Task: For every entry below, give an exact repeat and leave out the pictures.

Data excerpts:
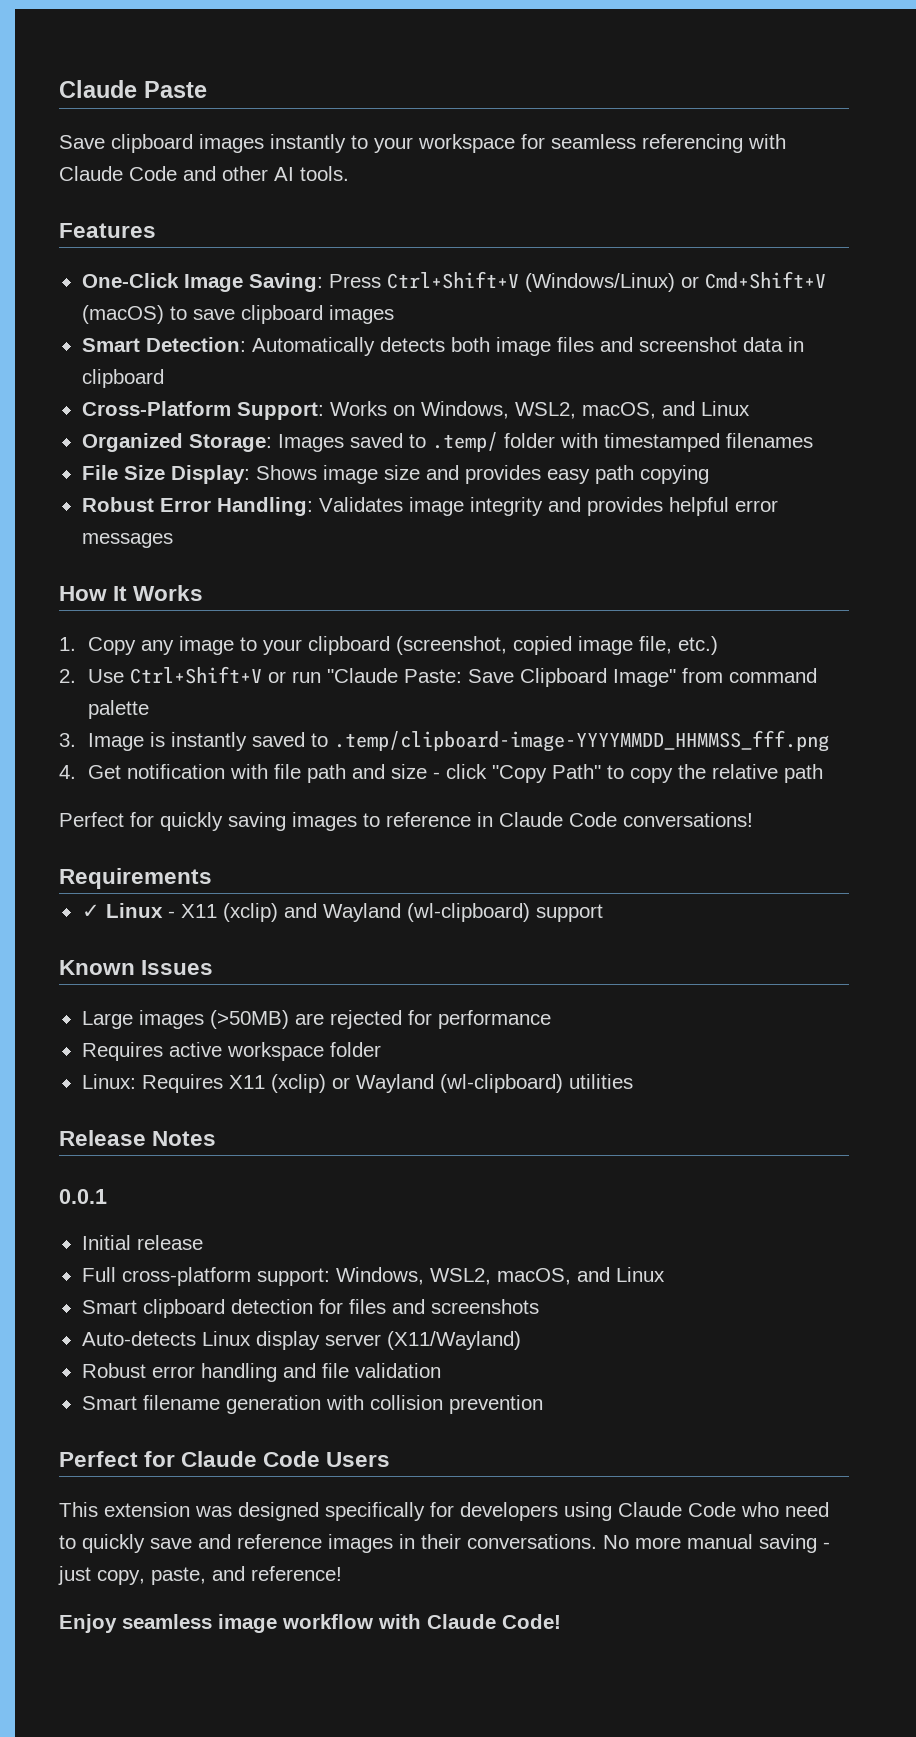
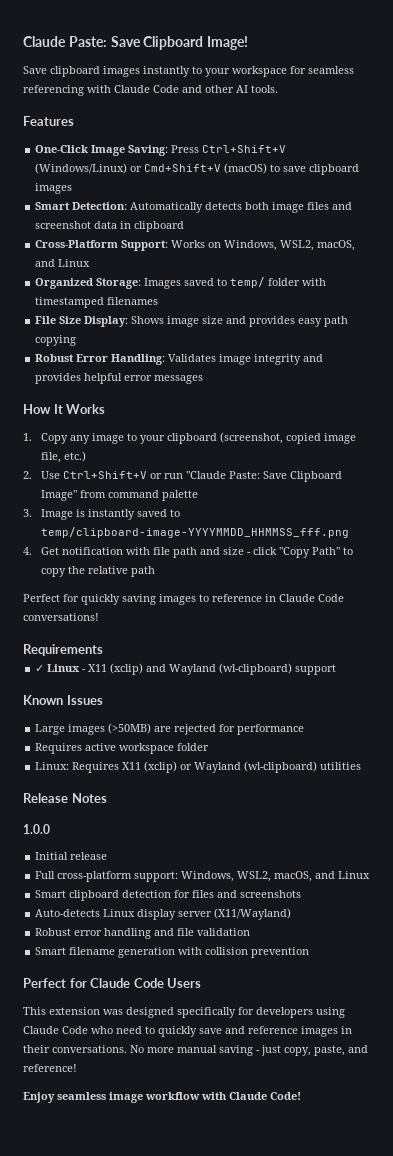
- Claude Paste
+ Claude Paste: Save Clipboard Image!
- Organized Storage: Images saved to .temp/ folder with timestamped filenames
+ Organized Storage: Images saved to temp/ folder with timestamped filenames
- 3. Image is instantly saved to .temp/clipboard-image-YYYYMMDD_HHMMSS_fff.png
+ 3. Image is instantly saved to temp/clipboard-image-YYYYMMDD_HHMMSS_fff.png
- 0.0.1
+ 1.0.0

Exercise output:
- Claude Paste
+ Claude Paste: Save Clipboard Image!
- Organized Storage: Images saved to .temp/ folder with timestamped filenames
+ Organized Storage: Images saved to temp/ folder with timestamped filenames
- 3. Image is instantly saved to .temp/clipboard-image-YYYYMMDD_HHMMSS_fff.png
+ 3. Image is instantly saved to temp/clipboard-image-YYYYMMDD_HHMMSS_fff.png
- 0.0.1
+ 1.0.0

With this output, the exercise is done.